Mr. Justice Forbes upheld the EA's interpretation of "person" and, in light of Pepper v. Hart, deemed it "was permissible to consider that
intent by reference to the parliamentary record... [in which] ministerial statements demonstrated that the government had expressly considered the issue of
statutory successors to bodies such as British Coal and British Gas, and had intended that Part IIA liability be borne by successors." The judge acknowledged that the issue was of "considerable general importance," affecting "many sites contaminated by utility companies... which have subsequently been subject to statutory reorganisation" including about 2000 former gasworks sites where ground had been contaminated by old utility companies. Given the importance of the case, the judge agreed to allow NGG/Transco to "leapfrog" the Court of Appeal and appeal directly to the House of Lords.

NGG managing director Phil Kirby said: "We have one of the UK's largest programmes of brownfield remediation and over the past decade have helped to reclaim hundreds of acres of our own land. If this judgment were allowed to stand, it would inappropriately allocate liability and discourage brownfield land being brought back into beneficial use... We continue to work closely with the EA and provide support for its excellent work to reclaim sites such as these, where the original polluters have long since ceased to exist, but where their legacy of contamination remains."

===Appeal===
The appeal was heard at the House of Lords in May 2007 before Lord Hoffmann, Lord Scott of Foscote, Lord Walker of Gestingthorpe, Lord Mance and Lord Neuberger of Abbotsbury. Overturning the decision of the lower court, Lord Scott ruled that the EA's interpretation of "person" was "a quite impossible construction to place on the uncomplicated and easily understandable statutory language [which] made nonsense, also, of the language of the statutory provisions under which, upon nationalisation in 1948, the liabilities of private gas undertakers were transferred to the state-owned area boards and, upon privatisation in 1986, the liabilities of those boards were transferred to British Gas plc." These liabilities, he ruled, were expressly limited to those existing immediately before the transfer date and so could not be used to impose a liability only created by Parliament in 1995.
Lord Hoffmann and Lord Neuberger delivered concurring opinions, and Lord Walker and Lord Mance agreed.

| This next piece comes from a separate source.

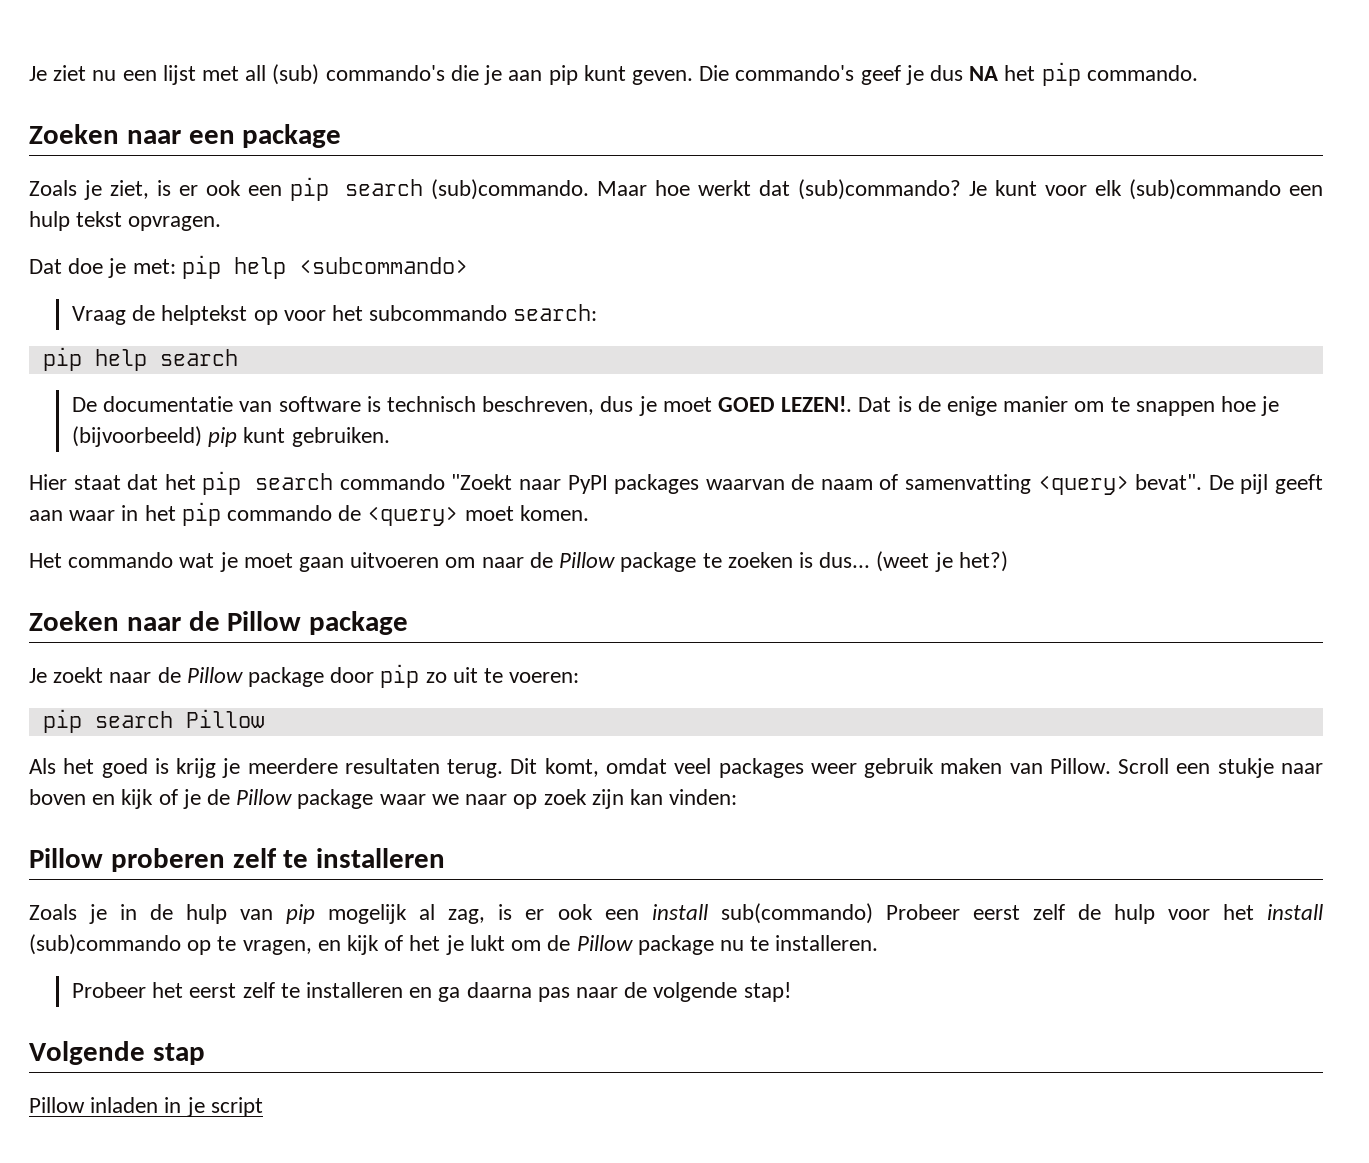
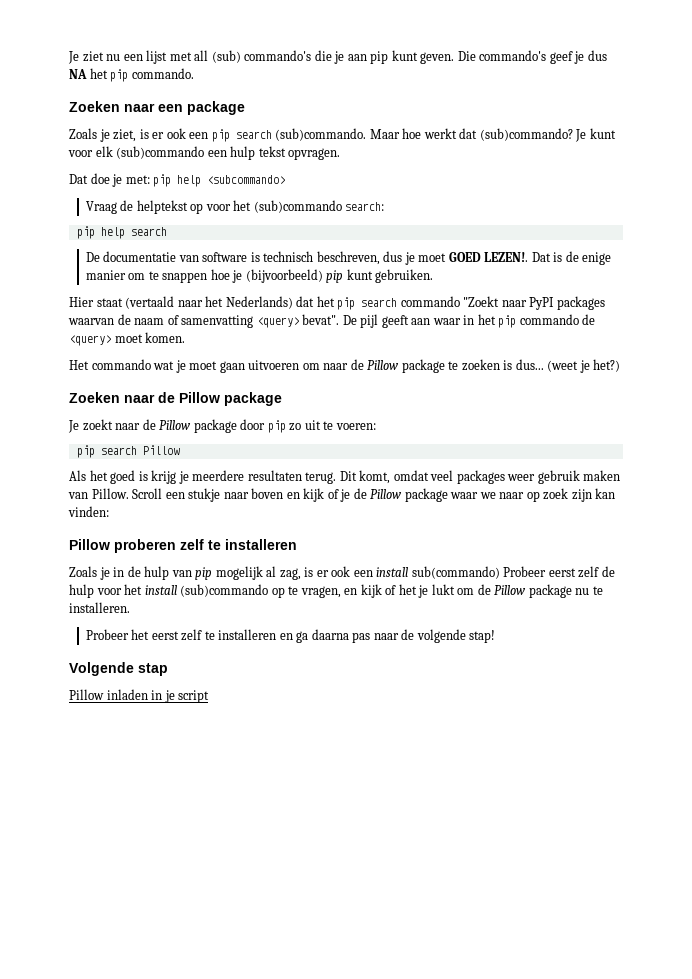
- Vraag de helptekst op voor het subcommando search:
+ Vraag de helptekst op voor het (sub)commando search:
- Hier staat dat het pip search commando "Zoekt naar PyPI packages waarvan de naam of samenvatting <query> bevat".
+ Hier staat (vertaald naar het Nederlands) dat het pip search commando "Zoekt naar PyPI packages waarvan de naam of samenvatting <query> bevat".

This decision was deemed to have significant implications in determining liability for historic environmental contamination and potentially placed the financial responsibility for remediation of former private commercial sites with public-funded local authorities. There are an estimated 4,000 similar sites in the UK where coal gas was once manufactured. These are potentially contaminated with carcinogenic coal tar and asbestos, phenols, sulfur compounds, cyanides and combustible substances. In 1995 Cedric Brown, the chief executive of British Gas, clashed with Labour Party MP Frank Dobson by refusing to release details of former gas works which may have been contaminated. Brown said that the information would be shared only with property speculators "with a future interest in the land". Dobson alleged that British Gas was "more interested in profiteering than in protecting the public. They are willing to tell property speculators who never go near sites, but not willing to tell local people whose children may stray on to them. Tell the truth and shame the devil. What have they got to cover up?"